═══ Data supplied ═══

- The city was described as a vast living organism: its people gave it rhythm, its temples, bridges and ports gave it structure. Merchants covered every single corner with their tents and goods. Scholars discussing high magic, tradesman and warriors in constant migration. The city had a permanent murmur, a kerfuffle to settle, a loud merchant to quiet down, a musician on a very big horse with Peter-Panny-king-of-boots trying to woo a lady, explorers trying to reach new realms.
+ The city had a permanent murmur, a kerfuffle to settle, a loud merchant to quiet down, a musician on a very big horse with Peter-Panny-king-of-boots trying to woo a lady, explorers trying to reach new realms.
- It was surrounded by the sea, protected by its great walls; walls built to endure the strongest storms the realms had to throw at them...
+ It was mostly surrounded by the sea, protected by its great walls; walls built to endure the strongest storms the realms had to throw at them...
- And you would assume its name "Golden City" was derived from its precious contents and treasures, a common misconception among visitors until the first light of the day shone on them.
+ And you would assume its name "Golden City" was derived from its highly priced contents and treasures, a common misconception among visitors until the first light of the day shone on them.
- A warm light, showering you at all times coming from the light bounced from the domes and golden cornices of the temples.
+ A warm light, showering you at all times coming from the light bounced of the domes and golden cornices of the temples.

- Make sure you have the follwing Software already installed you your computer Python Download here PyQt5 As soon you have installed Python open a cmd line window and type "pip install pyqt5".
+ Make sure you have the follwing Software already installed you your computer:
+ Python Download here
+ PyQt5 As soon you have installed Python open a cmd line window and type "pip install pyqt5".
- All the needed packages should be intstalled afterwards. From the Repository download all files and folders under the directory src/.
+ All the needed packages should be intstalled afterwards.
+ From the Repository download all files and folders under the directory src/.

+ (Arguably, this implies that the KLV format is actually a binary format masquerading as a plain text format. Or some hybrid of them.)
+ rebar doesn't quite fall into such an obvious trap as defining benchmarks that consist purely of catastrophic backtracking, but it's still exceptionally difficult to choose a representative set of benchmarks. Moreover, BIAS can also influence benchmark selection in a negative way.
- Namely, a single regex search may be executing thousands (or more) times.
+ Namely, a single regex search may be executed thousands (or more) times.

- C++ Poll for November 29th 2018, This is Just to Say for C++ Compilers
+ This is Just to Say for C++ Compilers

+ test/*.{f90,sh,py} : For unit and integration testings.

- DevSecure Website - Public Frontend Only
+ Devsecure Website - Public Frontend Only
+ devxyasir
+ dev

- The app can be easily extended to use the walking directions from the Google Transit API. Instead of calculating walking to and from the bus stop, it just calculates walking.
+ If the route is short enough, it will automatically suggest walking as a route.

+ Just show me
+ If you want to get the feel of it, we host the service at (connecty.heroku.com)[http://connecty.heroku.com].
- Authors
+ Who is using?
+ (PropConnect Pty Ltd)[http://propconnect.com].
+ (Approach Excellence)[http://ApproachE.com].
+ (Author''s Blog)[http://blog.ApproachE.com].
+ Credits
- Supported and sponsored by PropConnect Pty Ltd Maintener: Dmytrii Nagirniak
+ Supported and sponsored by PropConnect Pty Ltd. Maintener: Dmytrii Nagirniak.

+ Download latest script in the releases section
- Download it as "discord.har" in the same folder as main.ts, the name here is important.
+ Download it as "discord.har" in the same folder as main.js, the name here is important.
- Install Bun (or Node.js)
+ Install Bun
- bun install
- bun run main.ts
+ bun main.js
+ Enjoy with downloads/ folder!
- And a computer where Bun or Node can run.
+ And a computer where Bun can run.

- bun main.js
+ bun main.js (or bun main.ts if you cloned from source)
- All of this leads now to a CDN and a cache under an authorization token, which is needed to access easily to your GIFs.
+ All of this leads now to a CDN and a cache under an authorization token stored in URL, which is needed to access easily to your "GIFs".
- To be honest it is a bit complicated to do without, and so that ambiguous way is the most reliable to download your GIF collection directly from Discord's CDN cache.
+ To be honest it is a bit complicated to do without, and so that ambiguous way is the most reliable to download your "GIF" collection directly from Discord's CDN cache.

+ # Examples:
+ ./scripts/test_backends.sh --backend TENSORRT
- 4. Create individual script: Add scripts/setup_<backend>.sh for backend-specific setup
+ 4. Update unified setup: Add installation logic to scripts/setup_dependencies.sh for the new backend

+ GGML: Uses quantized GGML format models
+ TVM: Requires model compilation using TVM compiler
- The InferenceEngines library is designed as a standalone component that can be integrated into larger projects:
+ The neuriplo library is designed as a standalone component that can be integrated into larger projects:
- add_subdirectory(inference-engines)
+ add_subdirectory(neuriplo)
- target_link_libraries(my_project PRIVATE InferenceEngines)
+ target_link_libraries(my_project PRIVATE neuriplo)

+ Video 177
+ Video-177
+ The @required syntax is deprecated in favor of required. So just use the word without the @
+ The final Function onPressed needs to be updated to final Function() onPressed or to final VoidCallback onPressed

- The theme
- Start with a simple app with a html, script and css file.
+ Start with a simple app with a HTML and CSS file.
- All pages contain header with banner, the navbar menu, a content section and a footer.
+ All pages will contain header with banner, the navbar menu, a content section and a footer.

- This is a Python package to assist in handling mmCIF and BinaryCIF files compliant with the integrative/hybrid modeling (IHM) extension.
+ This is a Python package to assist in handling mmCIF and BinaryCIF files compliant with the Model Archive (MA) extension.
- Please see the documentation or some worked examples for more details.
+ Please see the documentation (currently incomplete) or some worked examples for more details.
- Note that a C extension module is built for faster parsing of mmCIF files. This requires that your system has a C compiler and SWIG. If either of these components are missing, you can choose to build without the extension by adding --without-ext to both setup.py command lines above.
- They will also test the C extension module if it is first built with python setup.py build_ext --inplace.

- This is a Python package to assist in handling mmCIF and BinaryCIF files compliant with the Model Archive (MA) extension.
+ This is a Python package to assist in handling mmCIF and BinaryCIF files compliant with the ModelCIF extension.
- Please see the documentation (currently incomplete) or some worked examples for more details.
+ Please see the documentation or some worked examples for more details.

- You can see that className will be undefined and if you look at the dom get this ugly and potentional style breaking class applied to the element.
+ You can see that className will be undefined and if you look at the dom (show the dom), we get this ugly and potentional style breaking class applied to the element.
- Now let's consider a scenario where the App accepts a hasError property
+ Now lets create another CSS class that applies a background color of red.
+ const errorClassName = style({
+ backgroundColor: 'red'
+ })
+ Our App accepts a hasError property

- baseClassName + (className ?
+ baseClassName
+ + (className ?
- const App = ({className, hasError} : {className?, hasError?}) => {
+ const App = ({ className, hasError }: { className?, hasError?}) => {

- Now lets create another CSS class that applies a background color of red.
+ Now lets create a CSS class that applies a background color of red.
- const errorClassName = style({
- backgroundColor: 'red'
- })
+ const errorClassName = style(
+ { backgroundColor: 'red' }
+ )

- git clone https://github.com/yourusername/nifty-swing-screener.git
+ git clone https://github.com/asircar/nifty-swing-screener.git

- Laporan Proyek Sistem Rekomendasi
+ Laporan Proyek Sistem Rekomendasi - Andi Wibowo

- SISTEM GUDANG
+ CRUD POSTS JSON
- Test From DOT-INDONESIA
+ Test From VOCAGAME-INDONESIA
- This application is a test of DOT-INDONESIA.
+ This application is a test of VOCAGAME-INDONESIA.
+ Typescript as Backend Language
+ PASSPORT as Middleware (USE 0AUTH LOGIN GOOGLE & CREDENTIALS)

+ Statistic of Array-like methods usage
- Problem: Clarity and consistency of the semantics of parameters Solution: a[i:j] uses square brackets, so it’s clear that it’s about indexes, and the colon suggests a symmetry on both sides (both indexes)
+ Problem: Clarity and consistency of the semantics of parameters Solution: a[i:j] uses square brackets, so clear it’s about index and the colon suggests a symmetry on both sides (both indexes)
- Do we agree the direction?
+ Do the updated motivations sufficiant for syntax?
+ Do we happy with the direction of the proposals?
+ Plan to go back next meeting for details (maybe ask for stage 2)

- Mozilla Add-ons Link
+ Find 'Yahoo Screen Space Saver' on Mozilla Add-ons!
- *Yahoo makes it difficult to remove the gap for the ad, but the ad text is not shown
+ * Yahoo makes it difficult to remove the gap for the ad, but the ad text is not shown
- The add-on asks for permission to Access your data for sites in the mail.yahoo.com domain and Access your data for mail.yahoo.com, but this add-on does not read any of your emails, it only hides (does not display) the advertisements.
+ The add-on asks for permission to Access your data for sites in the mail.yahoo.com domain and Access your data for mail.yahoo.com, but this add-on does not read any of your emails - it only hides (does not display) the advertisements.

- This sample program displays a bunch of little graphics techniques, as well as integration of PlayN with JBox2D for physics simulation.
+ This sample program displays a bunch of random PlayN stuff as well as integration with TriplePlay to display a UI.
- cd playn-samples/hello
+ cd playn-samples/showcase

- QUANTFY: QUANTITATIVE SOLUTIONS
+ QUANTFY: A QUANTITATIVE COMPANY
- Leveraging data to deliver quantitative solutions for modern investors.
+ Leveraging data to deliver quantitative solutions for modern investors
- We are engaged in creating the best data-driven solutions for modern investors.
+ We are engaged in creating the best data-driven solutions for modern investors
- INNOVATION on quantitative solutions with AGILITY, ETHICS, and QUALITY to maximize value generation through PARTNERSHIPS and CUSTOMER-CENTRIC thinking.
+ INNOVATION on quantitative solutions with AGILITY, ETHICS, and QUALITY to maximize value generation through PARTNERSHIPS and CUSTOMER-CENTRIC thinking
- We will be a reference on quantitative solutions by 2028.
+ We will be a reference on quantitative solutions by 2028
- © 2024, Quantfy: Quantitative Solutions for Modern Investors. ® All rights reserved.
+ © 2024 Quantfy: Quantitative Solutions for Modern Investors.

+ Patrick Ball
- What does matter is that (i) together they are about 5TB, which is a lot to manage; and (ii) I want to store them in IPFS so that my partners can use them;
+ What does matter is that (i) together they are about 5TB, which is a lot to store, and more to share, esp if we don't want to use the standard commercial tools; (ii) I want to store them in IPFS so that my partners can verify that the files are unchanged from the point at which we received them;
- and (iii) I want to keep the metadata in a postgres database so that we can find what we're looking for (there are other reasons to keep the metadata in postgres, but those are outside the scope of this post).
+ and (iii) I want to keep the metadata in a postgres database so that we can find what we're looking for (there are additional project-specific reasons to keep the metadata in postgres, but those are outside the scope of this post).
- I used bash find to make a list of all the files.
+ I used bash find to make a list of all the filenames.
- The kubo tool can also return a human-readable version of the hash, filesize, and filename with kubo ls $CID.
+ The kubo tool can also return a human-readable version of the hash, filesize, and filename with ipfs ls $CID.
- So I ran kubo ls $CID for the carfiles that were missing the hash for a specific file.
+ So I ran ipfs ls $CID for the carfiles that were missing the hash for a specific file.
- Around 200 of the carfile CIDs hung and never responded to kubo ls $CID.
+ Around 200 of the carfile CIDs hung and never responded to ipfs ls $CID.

═══

Problem to solve
Begin at the line that has "Our App accepts a hasError property" in the entries above; stop after the line that has "Array-like methods usage". Transcribe exactly those lines and no others.

Written reply
+ Our App accepts a hasError property

- baseClassName + (className ?
+ baseClassName
+ + (className ?
- const App = ({className, hasError} : {className?, hasError?}) => {
+ const App = ({ className, hasError }: { className?, hasError?}) => {

- Now lets create another CSS class that applies a background color of red.
+ Now lets create a CSS class that applies a background color of red.
- const errorClassName = style({
- backgroundColor: 'red'
- })
+ const errorClassName = style(
+ { backgroundColor: 'red' }
+ )

- git clone https://github.com/yourusername/nifty-swing-screener.git
+ git clone https://github.com/asircar/nifty-swing-screener.git

- Laporan Proyek Sistem Rekomendasi
+ Laporan Proyek Sistem Rekomendasi - Andi Wibowo

- SISTEM GUDANG
+ CRUD POSTS JSON
- Test From DOT-INDONESIA
+ Test From VOCAGAME-INDONESIA
- This application is a test of DOT-INDONESIA.
+ This application is a test of VOCAGAME-INDONESIA.
+ Typescript as Backend Language
+ PASSPORT as Middleware (USE 0AUTH LOGIN GOOGLE & CREDENTIALS)

+ Statistic of Array-like methods usage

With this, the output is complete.